Important: please make sure that the positions of the VML data frame and the ones in the genotype information are from the same genome build.

Examples

## Find VML in test data
VML <- RAMEN::findVML(
   methylation_data = RAMEN::test_methylation_data,
   array_manifest = "IlluminaHumanMethylationEPICv1",
   cor_threshold = 0,
   var_method = "variance",
   var_distribution = "ultrastable",
   var_threshold_percentile = 0.99,
   max_distance = 1000
   )
#> Identifying Highly Variable Probes...
#> Setting options('download.file.method.GEOquery'='auto')

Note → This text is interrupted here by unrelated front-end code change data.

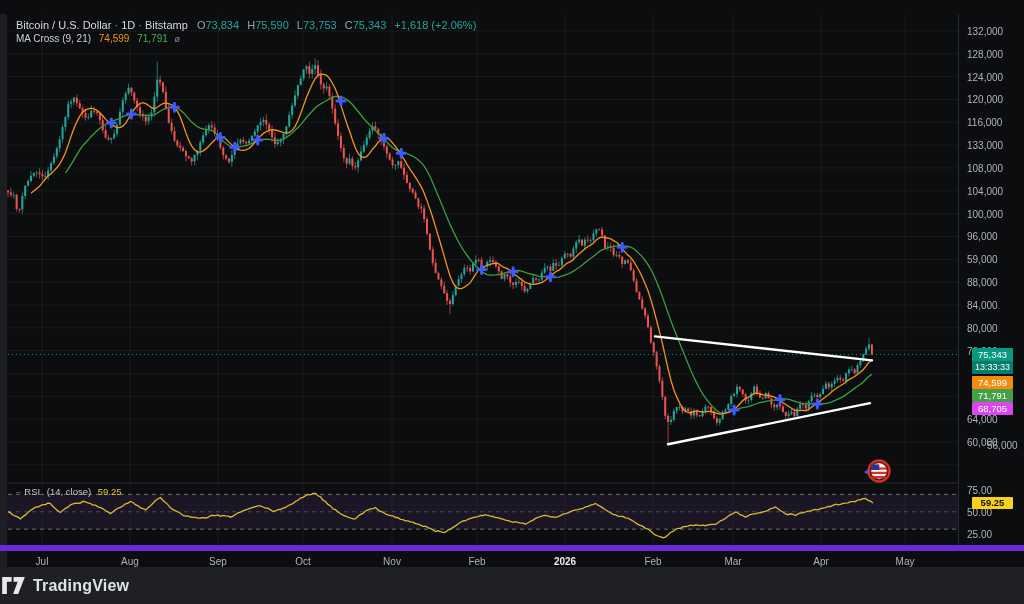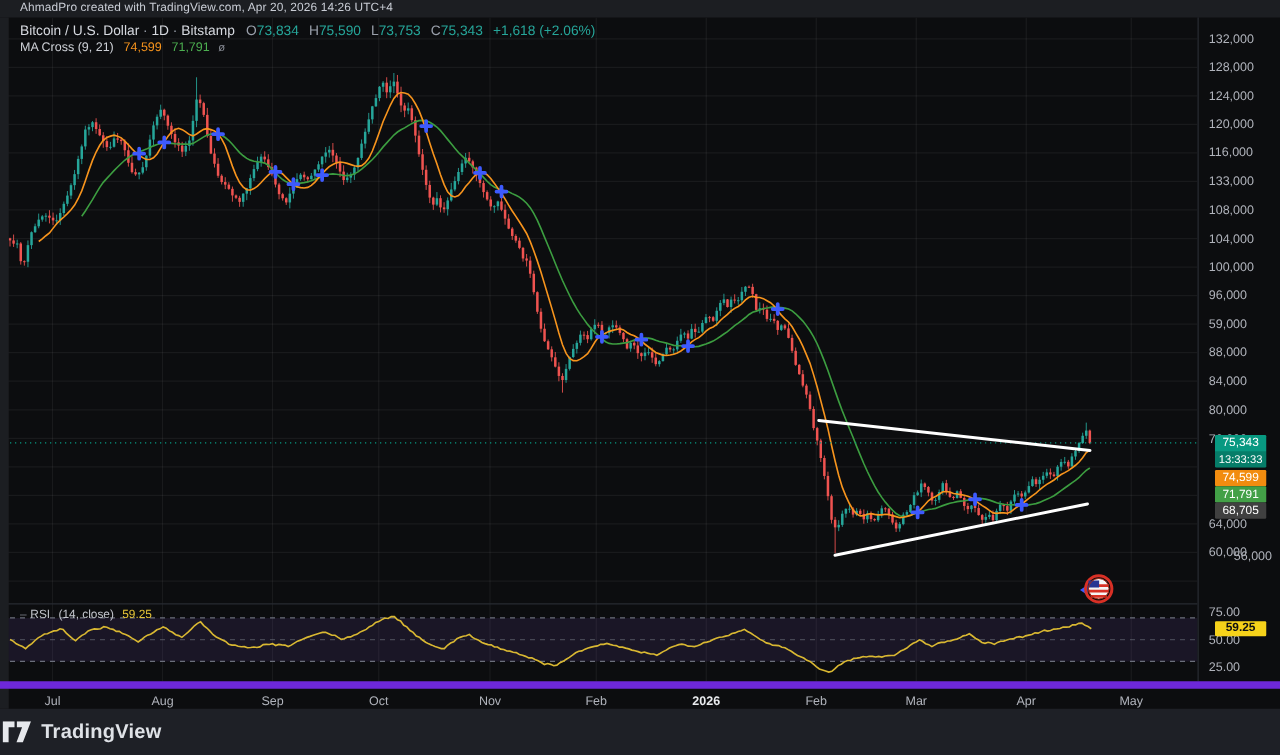--- a/index.html
+++ b/index.html
@@ -33,21 +33,21 @@
   #rsi-row{position:absolute;left:16px;top:486px;font-size:9.5px;color:#c3c6cd;white-space:nowrap;}
   #rsi-row .dash{color:#7a7e88;margin-right:3px;}
   #rsi-row .rsival{color:#e5c437;margin-left:4px;}
   
   .plabel{position:absolute;left:972px;width:41px;color:#fff;font-size:9.5px;text-align:center;
           border-radius:1px;line-height:13px;}
   #plabel-last{top:348px;background:#089981;}
   #plabel-last .countdown{background:rgba(0,0,0,0.18);line-height:13px;font-size:9px;}
   #plabel-fast{top:376px;height:13px;background:#f28c0f;}
   #plabel-slow{top:389px;height:13px;background:#43a047;}
-  #plabel-cross{top:402px;height:13px;background:#404040;}
+  #plabel-cross{top:402px;height:13px;background:#d946ef;}
   #plabel-rsi{top:497px;height:12px;background:#f6d21a;color:#111;line-height:12px;font-weight:bold;}
   
   #sticker{position:absolute;left:858px;top:456px;}
 </style>
 </head>
 <body>
 
 <div id="stage">
 
   <svg id="chart-svg" width="958" height="531" viewBox="0 0 958 531">
@@ -716,23 +716,20 @@
         <path d="M730.11 395.9604784916029h8M734.11 391.9604784916029v8" stroke="#3d5afe" stroke-width="3" stroke-linecap="round"></path>
         <path d="M776.03 385.48906328208204h8M780.03 381.48906328208204v8" stroke="#3d5afe" stroke-width="3" stroke-linecap="round"></path>
         <path d="M813.34 389.9505813317061h8M817.34 385.9505813317061v8" stroke="#3d5afe" stroke-width="3" stroke-linecap="round"></path>
       </g>
       <line x1="0" y1="340.398156" x2="958" y2="340.398156" stroke="#089981" stroke-width="1" stroke-dasharray="1 3"></line>
       <line x1="655" y1="322.378" x2="872" y2="346.3516" stroke="#ffffff" stroke-width="2.4" stroke-linecap="round"></line>
       <line x1="668" y1="430.2592" x2="870" y2="389.1616" stroke="#ffffff" stroke-width="2.4" stroke-linecap="round"></line>
       <line x1="0" y1="469" x2="958" y2="469" stroke="#272b32" stroke-width="1"></line>
     </svg>
 
-  <div class="top-strip">
-    <span>AhmadPro created with TradingView.com, Apr 20, 2026 14:26 UTC+4</span>
-  </div>
   <div class="left-strip"></div>
 
   <div id="symbol-row">
     <span>Bitcoin / U.S. Dollar</span>
     <span class="dim">·</span>
     <span>1D</span>
     <span class="dim">·</span>
     <span>Bitstamp</span>
     <span class="dim" style="margin-left:6px;">O</span><span class="val">73,834</span>
     <span class="dim" style="margin-left:5px;">H</span><span class="val">75,590</span>

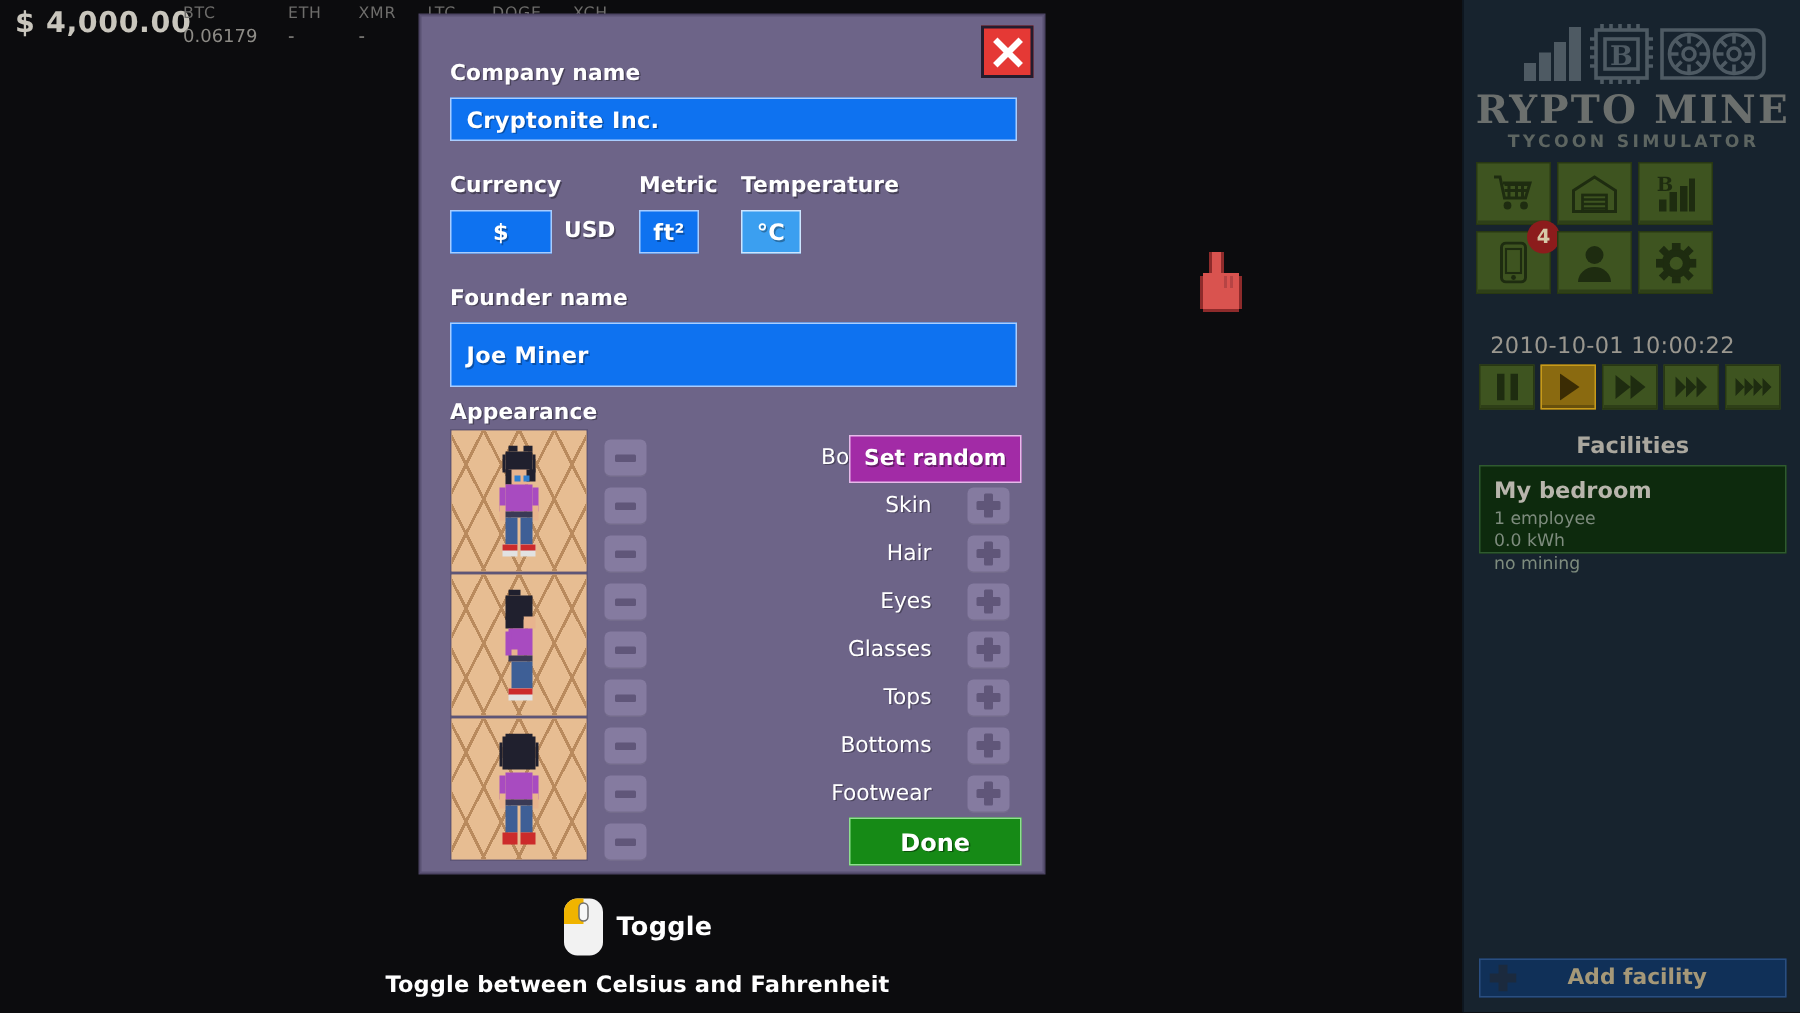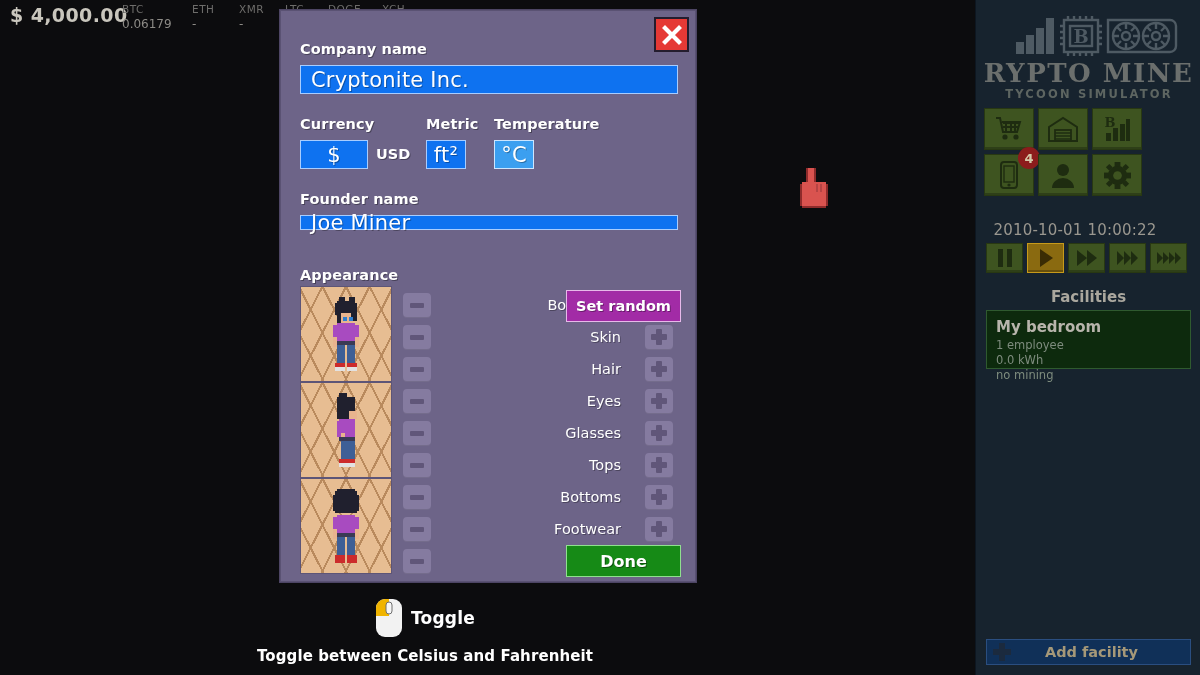--- a/index.html
+++ b/index.html
@@ -53,21 +53,21 @@
   }
   .dlg-close svg { display:block; }
 
   .lbl {
     color:#ffffff; font-size:14.5px; font-weight:bold;
     text-shadow: 1px 1px 0 rgba(0,0,0,.35);
     letter-spacing:.1px;
   }
   .field {
     background:#0e72f0; border:1px solid #a8cdff;
-    color:#ffffff; font-size:21px; font-weight:normal;
+    color:#ffffff; font-size:15px; font-weight:bold;
     display:flex; align-items:center; padding-left:10px;
     letter-spacing:.2px;
     text-shadow: 1px 1px 0 rgba(0,0,0,.30);
   }
 
   #company-label { position:absolute; left:19px; top:30px; }
   #company-input { position:absolute; left:19px; top:54px; width:378px; height:29px; }
 
   #currency-label { position:absolute; left:19px; top:105px; }
   #currency-btn {
@@ -85,21 +85,21 @@
     justify-content:center; padding-left:0; cursor:pointer;
   }
   #temp-label { position:absolute; left:213px; top:105px; }
   #temp-btn {
     position:absolute; left:213px; top:129px; width:40px; height:29px;
     justify-content:center; padding-left:0; cursor:pointer;
     background:#3b9ff0; border:1px solid #cde6ff;
   }
 
   #founder-label { position:absolute; left:19px; top:180px; }
-  #founder-input { position:absolute; left:19px; top:204px; width:378px; height:15px; }
+  #founder-input { position:absolute; left:19px; top:204px; width:378px; height:43px; }
 
   #appearance-label { position:absolute; left:19px; top:256px; }
 
   
   .char-stack { position:absolute; left:19px; top:275px; width:92px; height:290px; }
   .char-cell {
     width:92px; height:96px; position:relative; overflow:hidden;
     border:1px solid #5d5577;
     background:#d8ae82;
   }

#> Setting options('GEOquery.inmemory.gpl'=FALSE)
#> Identifying sparse Variable Methylated Probes
#> Identifying Variable Methylated Regions...
#> Applying correlation filter to Variable Methylated Regions...
#> Warning: executing %dopar% sequentially: no parallel backend registered
## Find cis SNPs around VML
VML_with_cis_snps <- RAMEN::findCisSNPs(
  VML_df = VML$VML,
  genotype_information = RAMEN::test_genotype_information,
  distance = 1e6
  )
#> Reminder: please make sure that the positions of the VML data frame and the ones in the genotype information are from the same genome build.